Thèse de doctorat en Études anglophones

Sous la direction de Alexis Tadié.

Soutenue le 26-11-2016

à Paris 4 , dans le cadre de École doctorale Civilisations, cultures, littératures et sociétés (Paris) , en partenariat avec Voix Anglophones (Littérature et Esthétique) (Paris) (équipe de recherche) .

Le président du jury était Vanessa Guignery.

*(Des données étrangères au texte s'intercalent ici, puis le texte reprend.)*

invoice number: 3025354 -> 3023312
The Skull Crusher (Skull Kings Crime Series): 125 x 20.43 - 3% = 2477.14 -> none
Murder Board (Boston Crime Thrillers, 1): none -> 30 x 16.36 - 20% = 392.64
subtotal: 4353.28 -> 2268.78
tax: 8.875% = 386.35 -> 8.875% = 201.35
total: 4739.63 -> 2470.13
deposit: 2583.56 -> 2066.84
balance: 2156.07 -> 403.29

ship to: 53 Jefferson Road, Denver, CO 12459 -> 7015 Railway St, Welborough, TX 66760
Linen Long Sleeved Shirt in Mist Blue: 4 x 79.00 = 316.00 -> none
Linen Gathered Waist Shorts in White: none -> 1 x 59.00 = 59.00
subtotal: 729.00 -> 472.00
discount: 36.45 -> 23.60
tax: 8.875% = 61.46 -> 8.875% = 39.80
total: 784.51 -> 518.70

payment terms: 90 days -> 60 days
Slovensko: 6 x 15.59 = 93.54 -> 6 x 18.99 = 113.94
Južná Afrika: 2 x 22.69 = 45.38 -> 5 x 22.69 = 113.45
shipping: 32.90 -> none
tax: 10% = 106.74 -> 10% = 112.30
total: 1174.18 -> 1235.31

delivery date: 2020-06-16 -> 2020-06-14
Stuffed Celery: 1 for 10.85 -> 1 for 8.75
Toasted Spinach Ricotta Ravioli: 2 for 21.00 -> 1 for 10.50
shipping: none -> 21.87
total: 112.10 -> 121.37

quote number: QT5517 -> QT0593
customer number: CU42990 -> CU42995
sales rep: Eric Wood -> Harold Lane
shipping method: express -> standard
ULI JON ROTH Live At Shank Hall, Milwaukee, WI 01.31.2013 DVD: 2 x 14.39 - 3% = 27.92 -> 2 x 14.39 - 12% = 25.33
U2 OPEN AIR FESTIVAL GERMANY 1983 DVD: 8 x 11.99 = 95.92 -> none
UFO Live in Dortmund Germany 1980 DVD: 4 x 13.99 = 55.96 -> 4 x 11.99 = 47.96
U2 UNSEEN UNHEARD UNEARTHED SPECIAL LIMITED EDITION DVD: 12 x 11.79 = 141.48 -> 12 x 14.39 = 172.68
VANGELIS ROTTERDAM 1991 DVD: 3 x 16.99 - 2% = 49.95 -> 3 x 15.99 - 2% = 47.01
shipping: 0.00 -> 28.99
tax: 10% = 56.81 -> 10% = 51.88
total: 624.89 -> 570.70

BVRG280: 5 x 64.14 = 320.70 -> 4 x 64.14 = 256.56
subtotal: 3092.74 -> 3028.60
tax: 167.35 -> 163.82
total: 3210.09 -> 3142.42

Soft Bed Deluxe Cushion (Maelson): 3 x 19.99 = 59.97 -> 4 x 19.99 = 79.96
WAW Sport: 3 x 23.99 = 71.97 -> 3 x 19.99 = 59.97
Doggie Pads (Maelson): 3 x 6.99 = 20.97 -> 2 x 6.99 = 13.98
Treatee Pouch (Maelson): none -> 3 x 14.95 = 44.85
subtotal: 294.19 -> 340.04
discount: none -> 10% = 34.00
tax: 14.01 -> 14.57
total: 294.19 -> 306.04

Le jury était composé de Ananya Jahanara Kabir, Claire Omhovère, Lionel Pilkington.


  • Résumé

    Le roman indien et pakistanais de langue anglaise est habité par le trauma de la Partition à travers des tropes de l’esthétique moderniste comme la fragmentation et l’ellipse. Il est aussi structuré par des métaphores de mutilation, de déracinement, d’exil, ainsi que par la figure symbolique du réfugié. Non exploré jusqu’ici, le trope visuel et poétique des ombres inscrit en creux dans la fiction la violence inexprimable de la Partition. Signes prémonitoires de la rupture cataclysmique de 1947, dans le roman Twilight in Delhi (1940), les ombres dramatisent les conséquences dévastatrices de la modernité coloniale sur la haute culture musulmane de l’Inde. Dans quatre romans publiés après la fracture du sous-continent – Sunlight on a Broken Column (1961), Clear Light of Day (1980), The Shadow Lines (1988), Burnt Shadows (2009) –, les ombres sont les traces-mémoires indélébiles, poreuses, et instables qui imprègnent la cartographie régionale et les psychés individuelles. Associée aux tropes ambivalents du fantôme et du miroir, l’ombre subvertit l’historiographie officielle en ouvrant un espace mémoriel dans lequel les souvenirs d’individus et de familles subalternes, transmis sur plusieurs générations, lient la Partition à d’autres traumas internationaux à travers des nœuds de mémoire multidirectionnelle. Par sa dimension visuelle, l’ombre produit une mémoire corporelle qui implique le lecteur dans une sémiotique empathique et réflexive du regard.

  • Titre traduit

    The Shadows of Partition in Indian and Pakistani novels in English


  • Résumé

    Partition inhabits the Indian and the Pakistani novel in English through modernist tropes such as ellipsis and fragmentation, metaphors of mutilation, dislocation and exile, and the symbolic figure of the refugee. The unspeakable violence of this trauma is also embedded within the narrative through the visual and poetic trope of the shadows, which has not been examined yet. In the novel Twilight in Delhi (1940), the shadows are premonitions of the cataclysm of 1947 as they stage the devastating impacts of colonial modernity on the high Muslim culture of India. In four novels published after the division of the subcontinent – Sunlight on a Broken Column (1961), Clear Light of Day (1980), The Shadow Lines (1988), Burnt Shadows (2009) –, the shadows are indelible, porous and unstable memory-traces that permeate the regional cartography and individual psyches. Together with the dual motives of the ghost and the mirror, these shadows subvert the official historiography and open up a discursive space in which the memories of subaltern individuals and families, transmitted over several generations, connect Partition to other international traumas via knots of multidirectional memory. Through their visual dimension, the shadows shape a body memory which involves the reader in an empathic and reflexive semiotics of the gaze.